What is required:
In the data below, begin at the line with "(169, 950) none" and stop after the line with "[301,199,327,206] one ->"; output those lines exactly and no pictures.

Material provided:

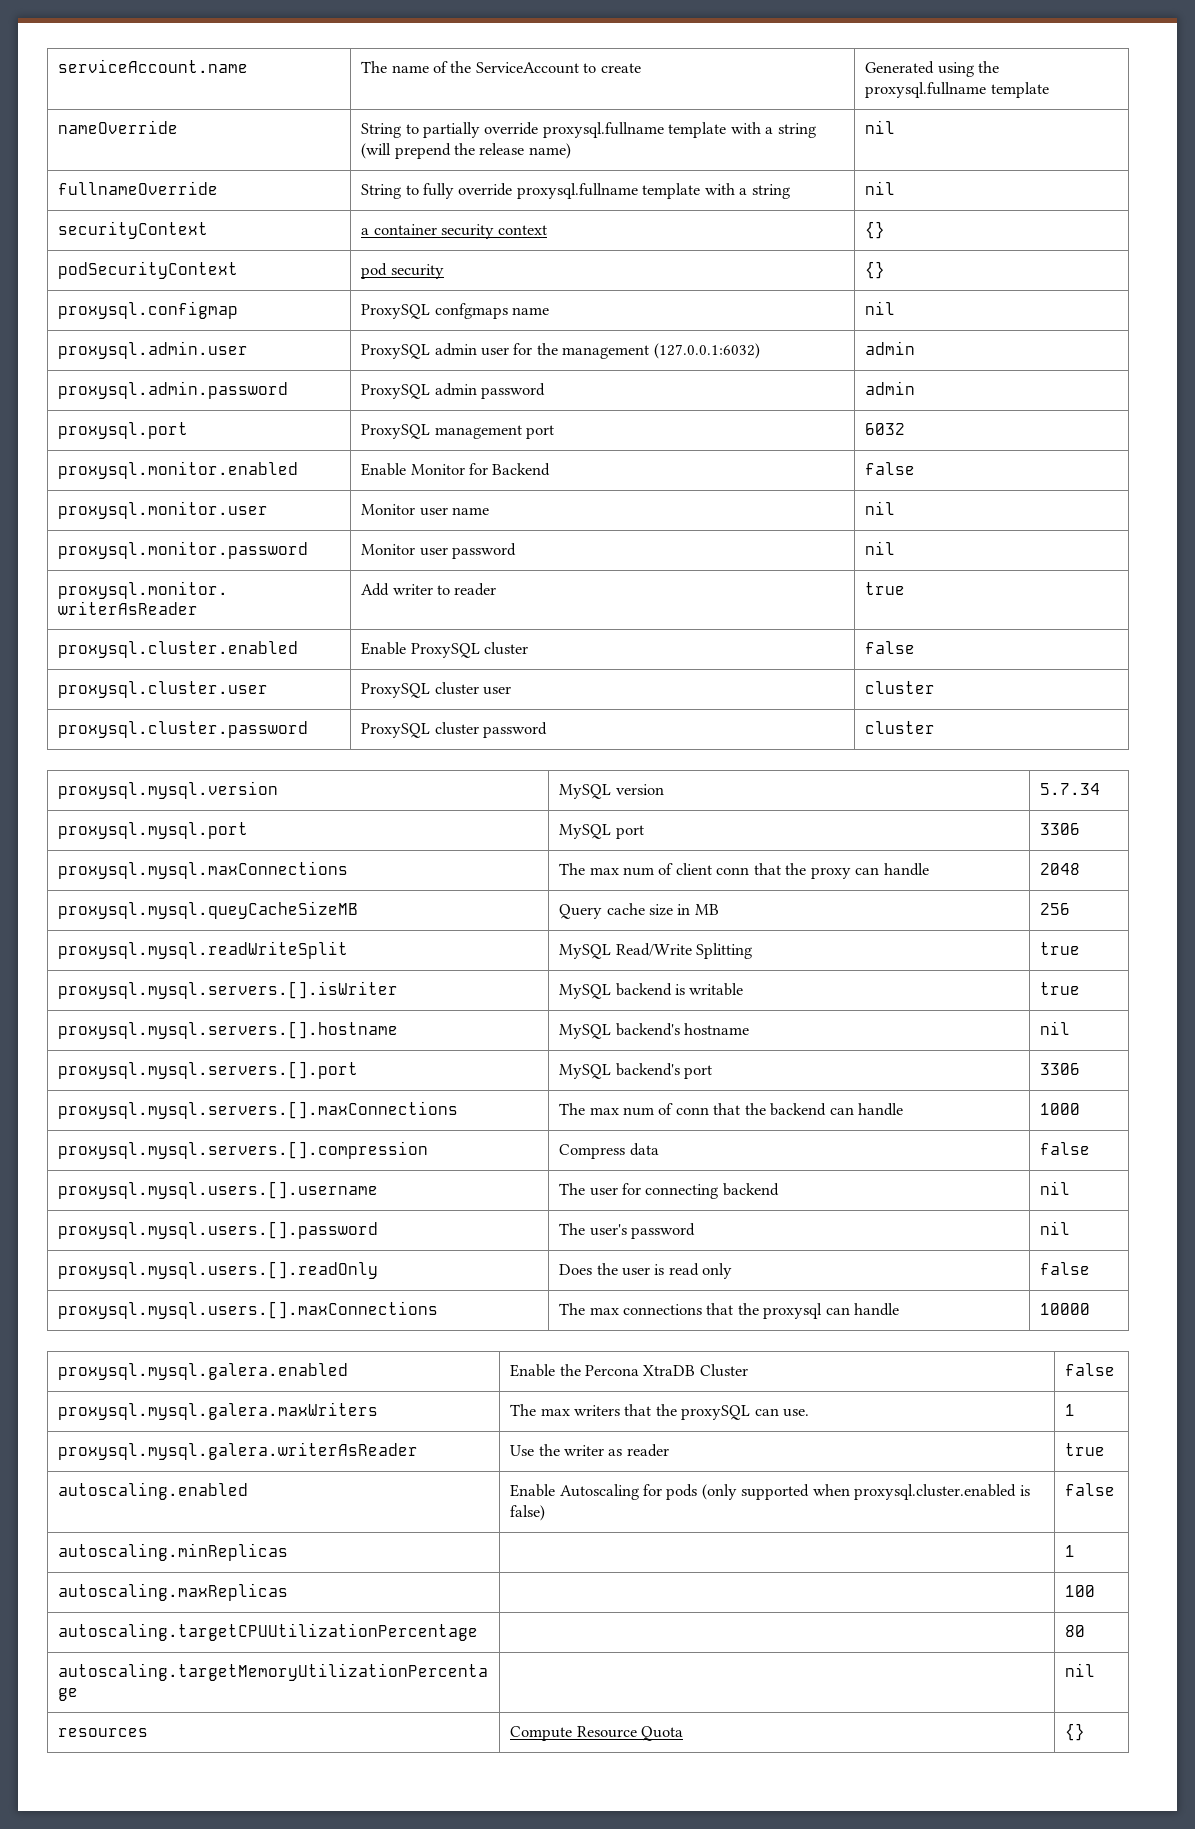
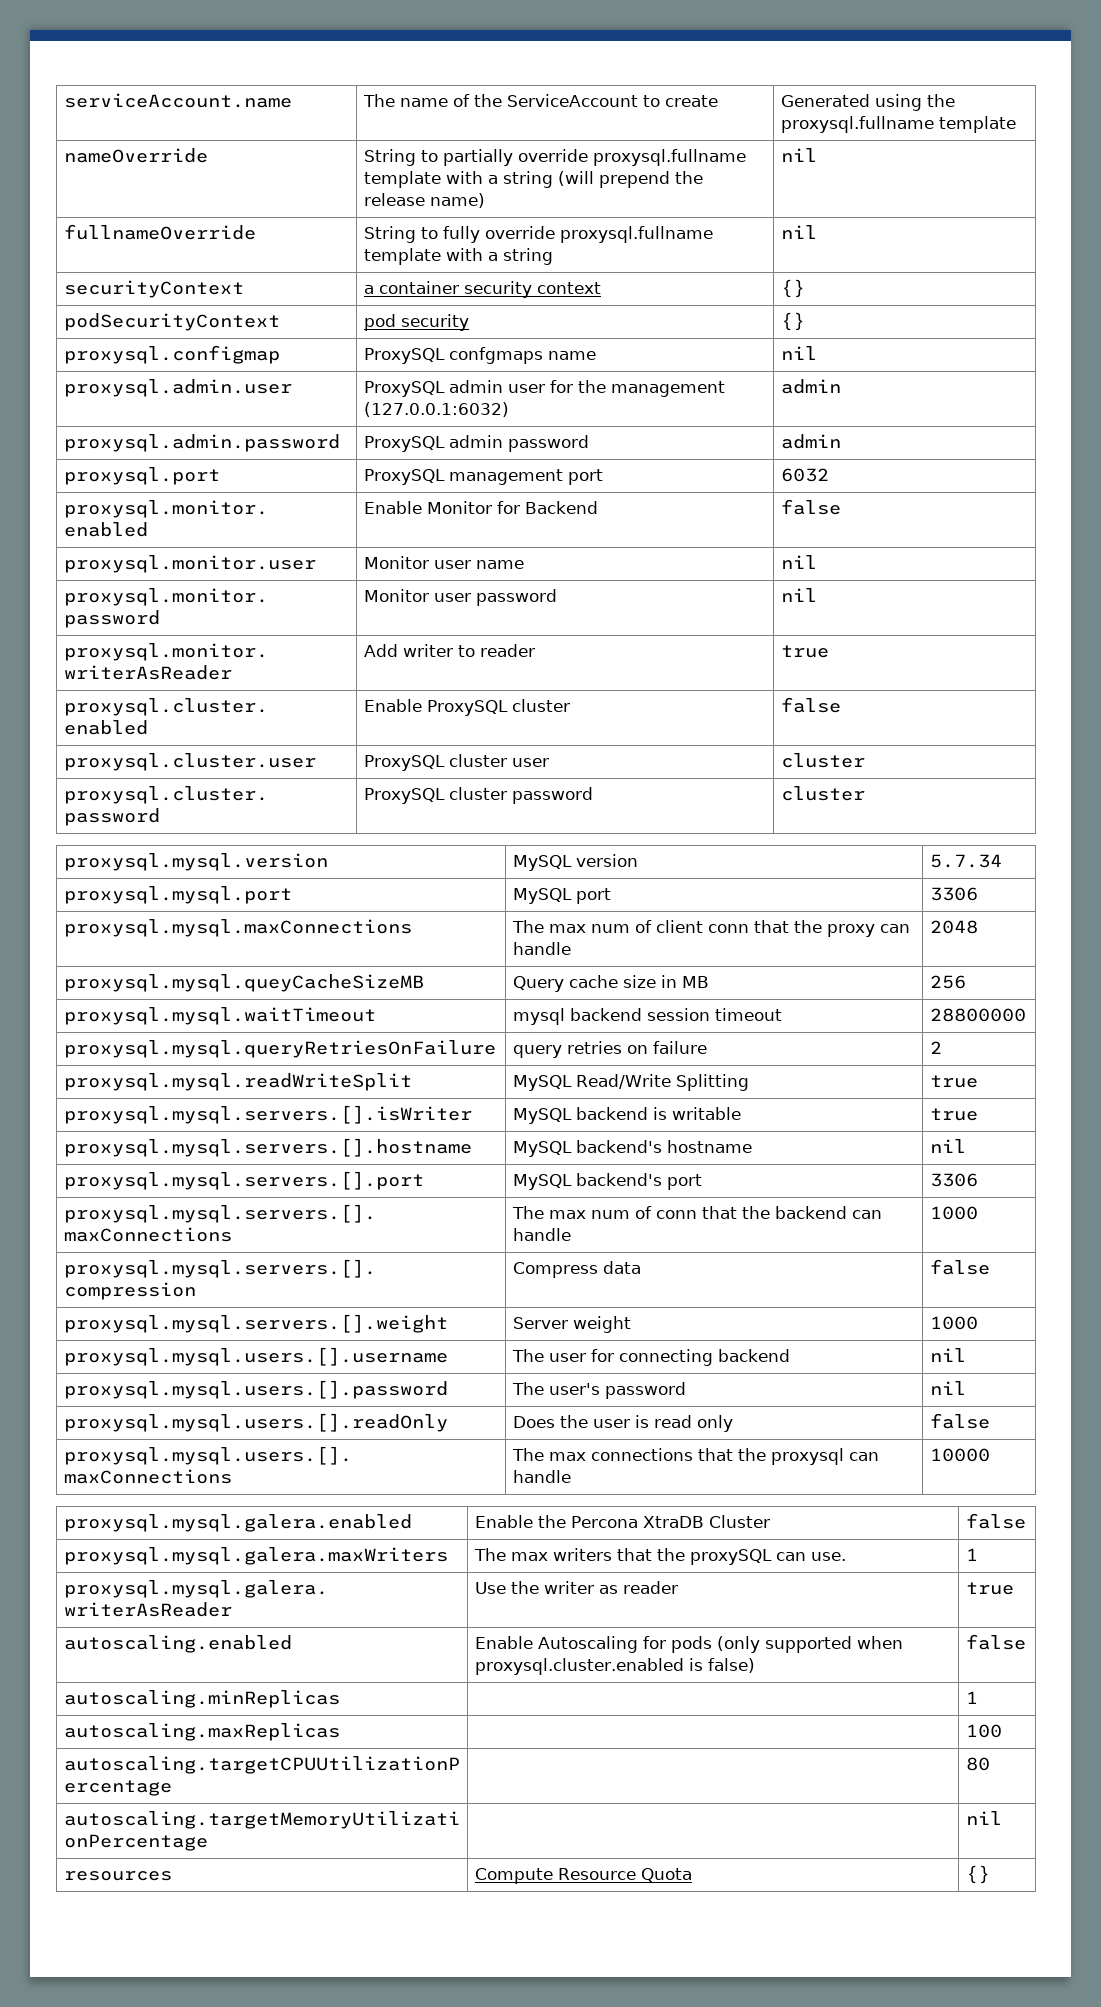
(1071, 909) none -> [63,1007,376,1025] [512,1008,782,1025] [929,1008,1026,1022] [63,1040,496,1058] [512,1041,707,1058] [929,1041,942,1054] // proxysql.mysql.waitTimeout | mysql backend session timeout | 28800000 // proxysql.mysql.queryRetriesOnFailure | query retries on failure | 2
(1091, 1148) none -> [63,1314,448,1333] [512,1316,631,1333] [929,1316,978,1330] // proxysql.mysql.servers.[].weight | Server weight | 1000

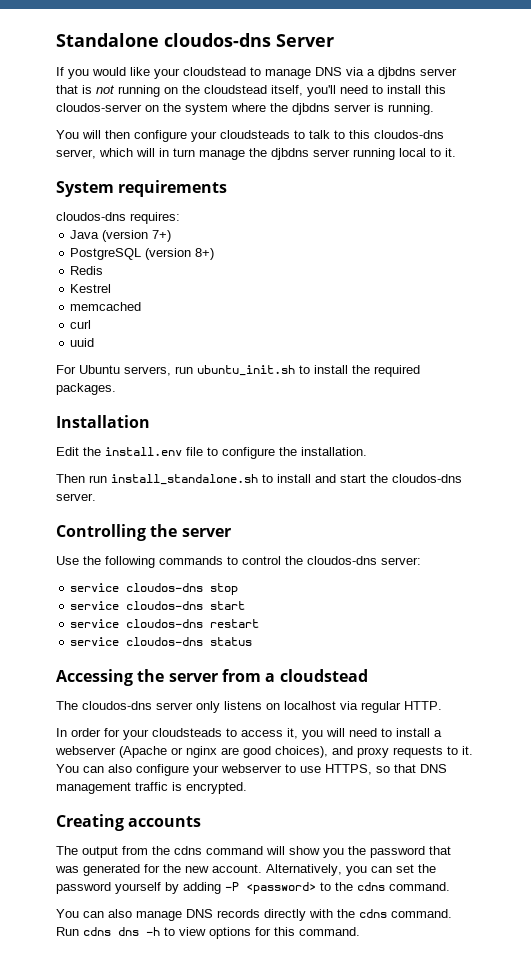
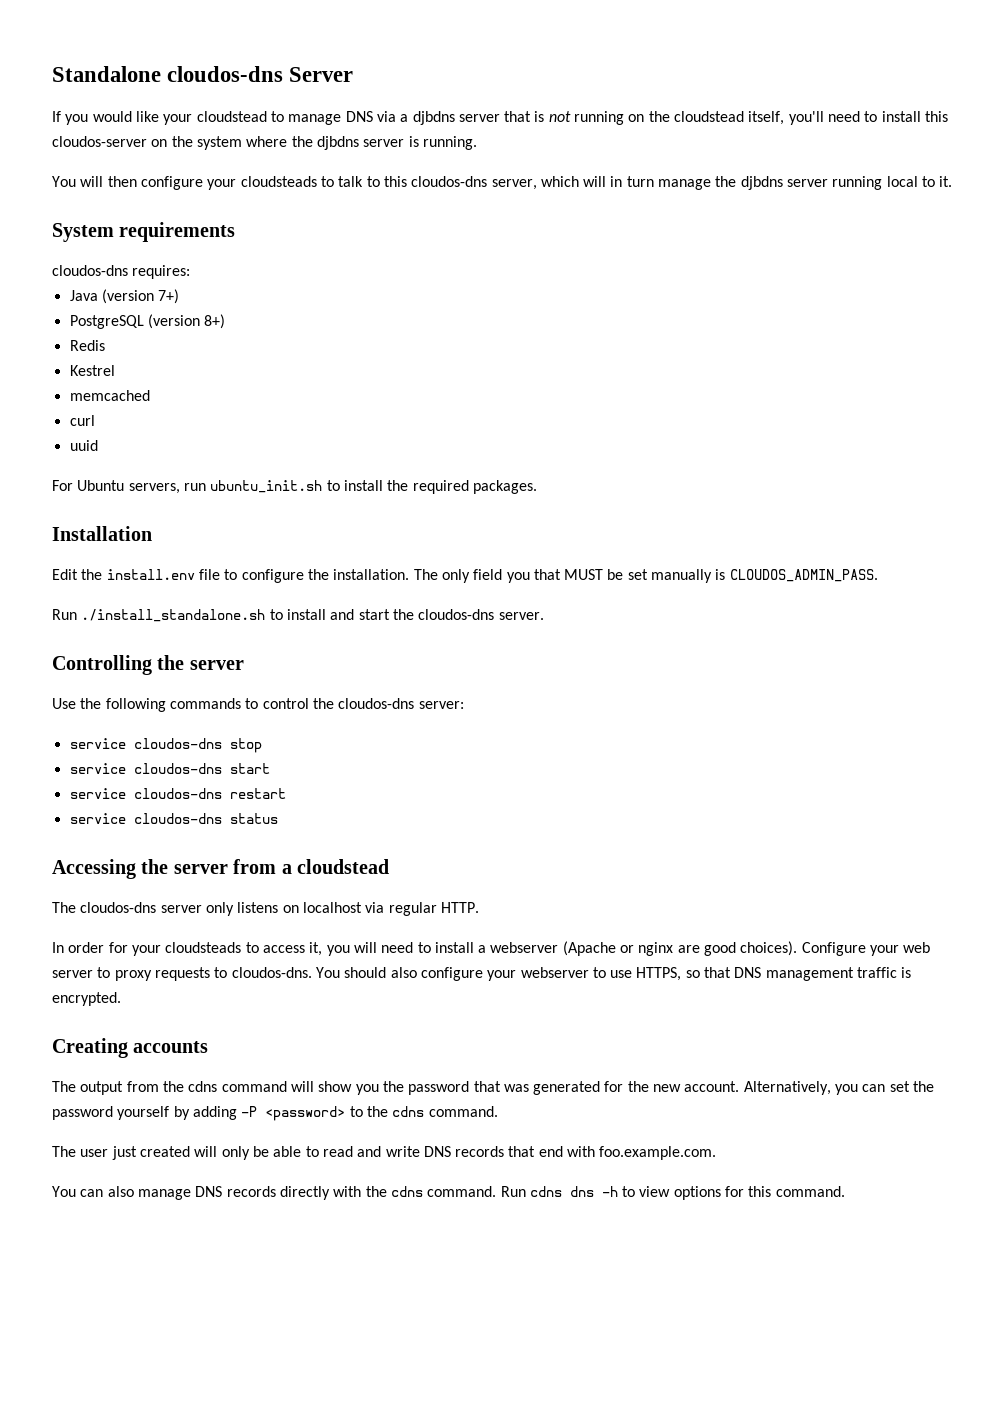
[56,474,258,485] // Then run install_standalone.sh -> [413,569,878,583] [52,609,266,622] The only field you that MUST be set manually is CLOUDOS_ADMIN_PASS. // Run ./install_standalone.sh
[275,746,473,758] [56,764,104,773] choices), and proxy requests to it. You can -> [740,941,931,956] [52,967,387,981] choices). Configure your web server to proxy requests to cloudos-dns. You should
(450, 886) none -> [52,1146,717,1160] // The user just created will only be able to read and write DNS records that end with foo.example.com.

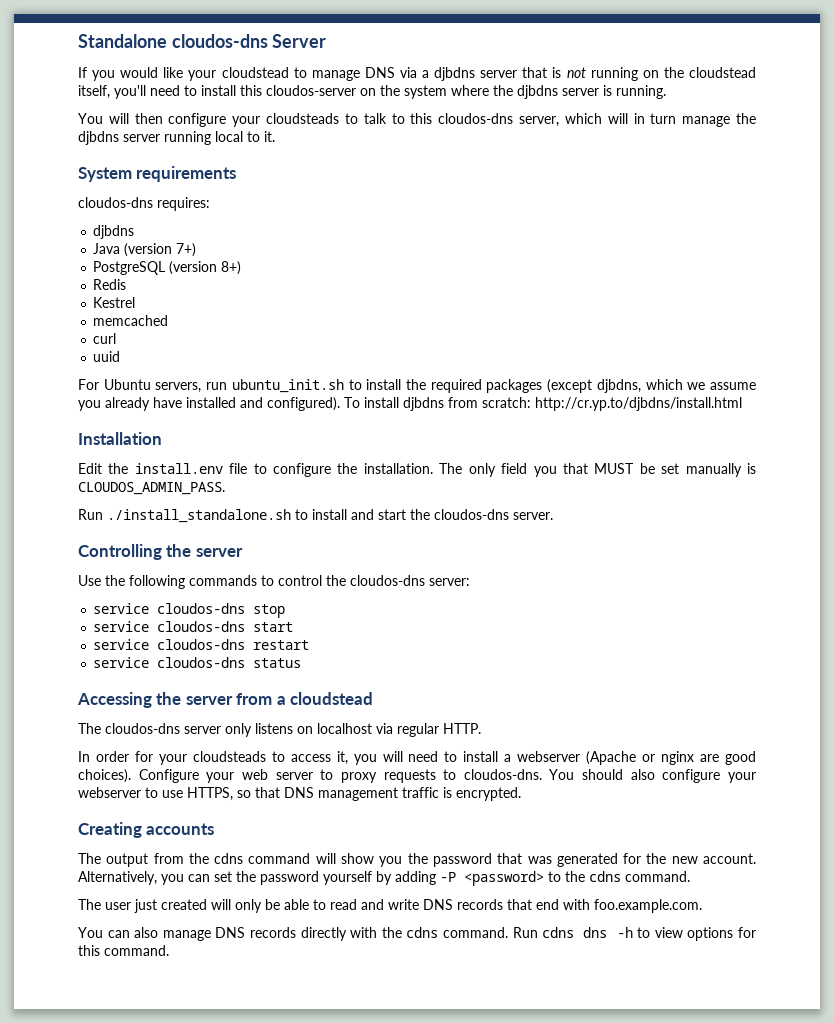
(191, 272) none -> [93,225,135,239] // djbdns
[472,480,537,494] packages. -> [486,379,756,393] [78,397,742,411] packages (except djbdns, which we assume you already have installed and configured). To install djbdns from scratch: http://cr.yp.to/djbdns/install.html

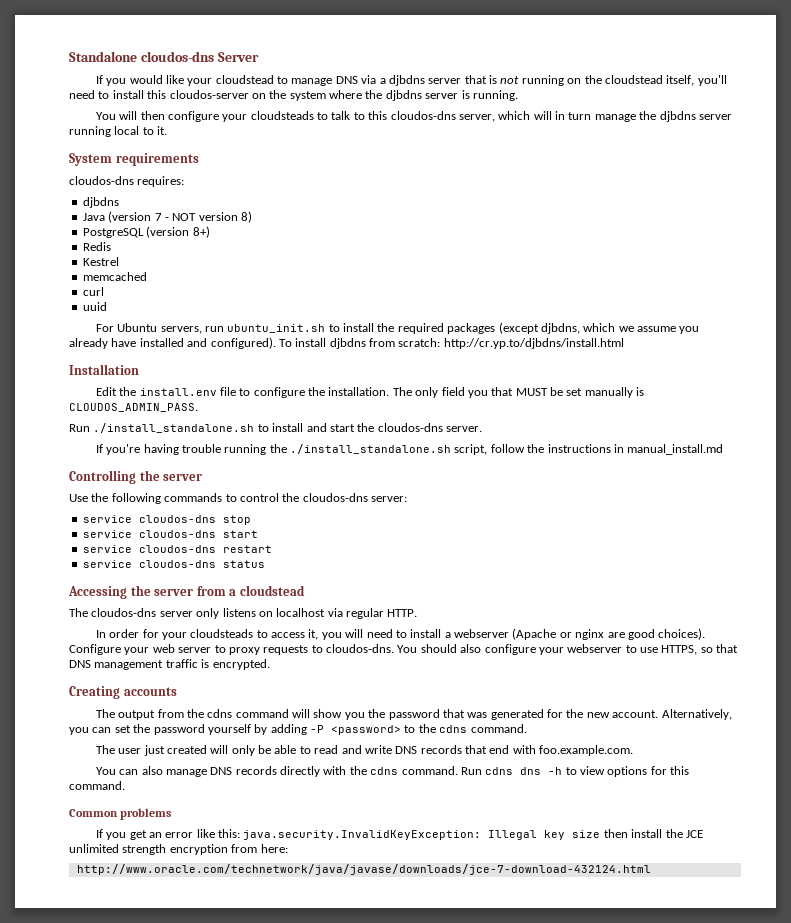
[176,243,197,257] 7+) -> [154,211,252,223] 7 - NOT version 8)
(553, 516) none -> [95,444,724,455] // If you're having trouble running the ./install_standalone.sh script, follow the instructions in manual_install.md
(169, 950) none -> [69,808,172,820] [95,829,703,840] [69,844,288,855] [76,864,651,875] // Common problems // If you get an error like this: java.security.InvalidKeyException: Illegal key size then install the JCE unlimited strength encryption from here: // http://www.oracle.com/technetwork/java/javase/downloads/jce-7-download-432124.html

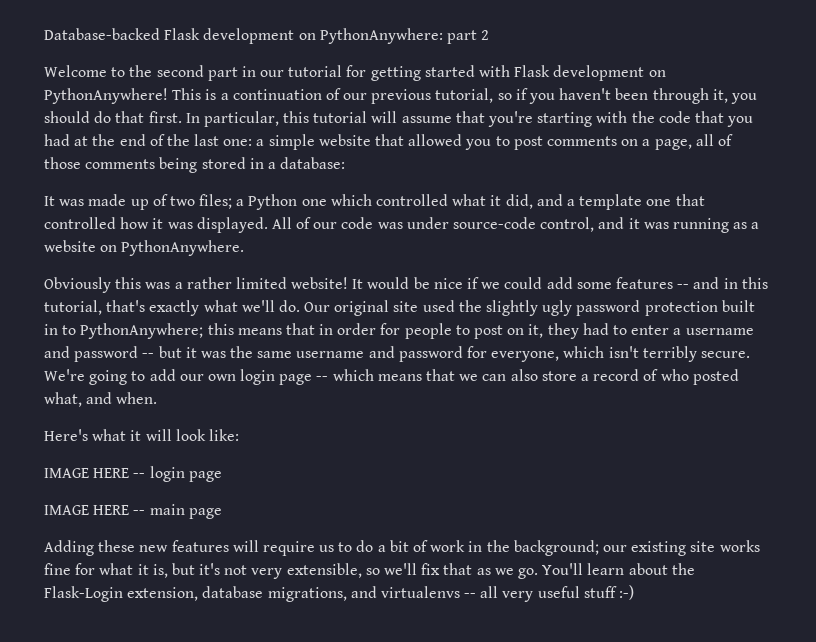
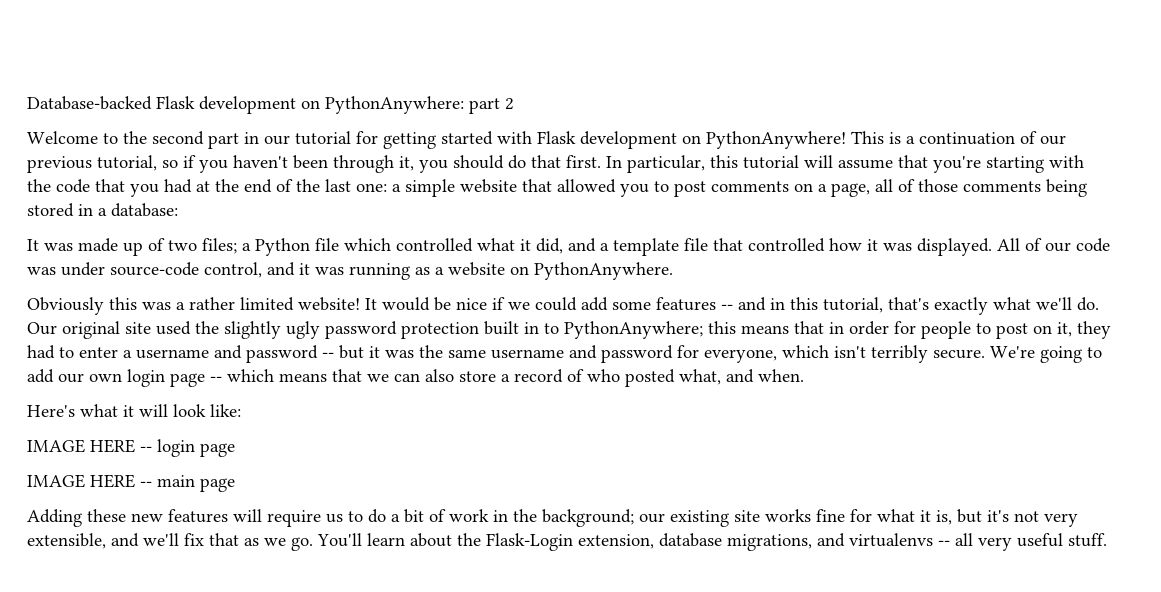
[301,199,327,206] one -> [315,238,339,251] file
[646,199,672,206] one -> [684,238,708,251] file
[365,568,380,575] so -> [111,533,139,547] and
[583,585,635,600] stuff :-) -> [1068,533,1107,547] stuff.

Solution:
(169, 950) none -> [69,808,172,820] [95,829,703,840] [69,844,288,855] [76,864,651,875] // Common problems // If you get an error like this: java.security.InvalidKeyException: Illegal key size then install the JCE unlimited strength encryption from here: // http://www.oracle.com/technetwork/java/javase/downloads/jce-7-download-432124.html

[301,199,327,206] one -> [315,238,339,251] file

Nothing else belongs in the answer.